Our work has helped shape wider views about the significance of investing in adolescence, not just in high-income countries like Australia but also in low and middle-income countries and importantly, by the various UN agencies. The Lancet Commission on Adolescent Health and Wellbeing is an example of this joint leadership as is our MOOC on Global Adolescent Health.
We married eight years ago. In the context of our personal relationship, one can perhaps push harder or explore themes more deeply than one might be prepared to do with other work colleagues. Working together has taken each of us to places that otherwise, individually, I think we might not have gone. I don’t think we disagree on any of the big things. It’s rather a sense of a different perspective that we each bring.
The acute health impacts of COVID-19 are disproportionately experienced by older Australians but the potential for long-term scarring from interruption to education and employment will be carried by adolescents and young adults throughout their lifetimes.
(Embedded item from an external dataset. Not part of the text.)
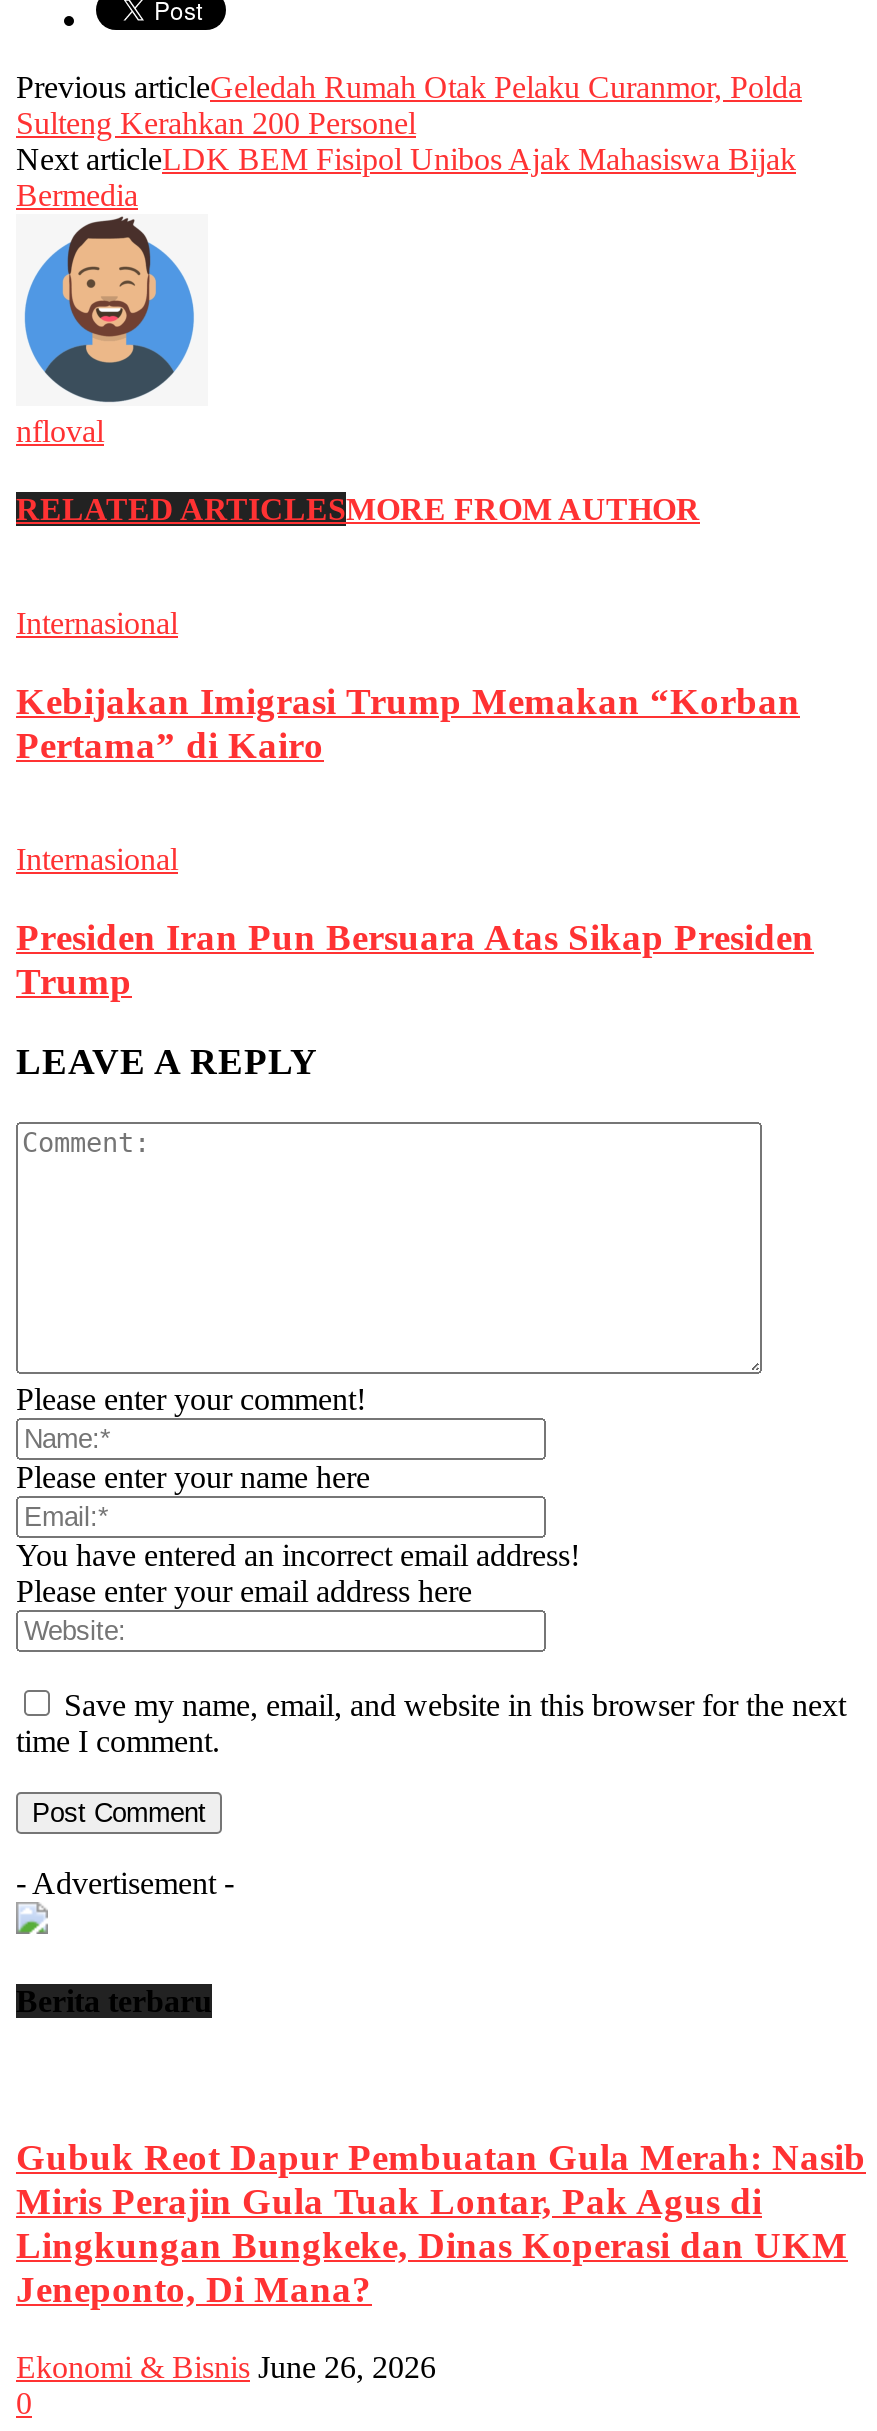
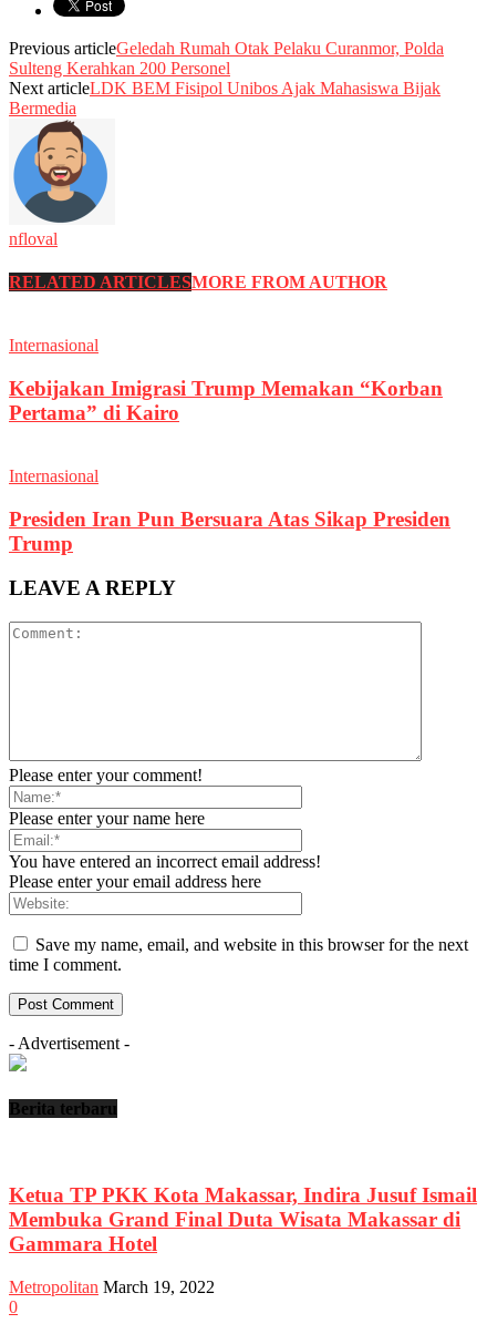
[16,2137,866,2311] Gubuk Reot Dapur Pembuatan Gula Merah: Nasib | Miris Perajin Gula Tuak Lontar, Pak Agus di | Lingkungan Bungkeke, Dinas Koperasi dan UKM | Jeneponto, Di Mana? -> [9,1184,477,1256] Ketua TP PKK Kota Makassar, Indira Jusuf Ismail | Membuka Grand Final Duta Wisata Makassar di | Gammara Hotel
[16,2350,436,2384] Ekonomi & Bisnis June 26, 2026 -> [9,1277,215,1296] Metropolitan March 19, 2022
There will need to be a new set of policies that respond to these challenges. Without focused investment, we will see deepening of the existing inequities between those who are better resourced and those who are vulnerable or marginalised.
Yet, the agility with which our governments and communities have engaged in responding to COVID-19 is also exciting. The world’s young people will have high expectations about how this same level of collaboration can be brought to even larger existential threats, like climate change. A continued openness of spirit will be needed. It’s going to be a very interesting period ahead of us.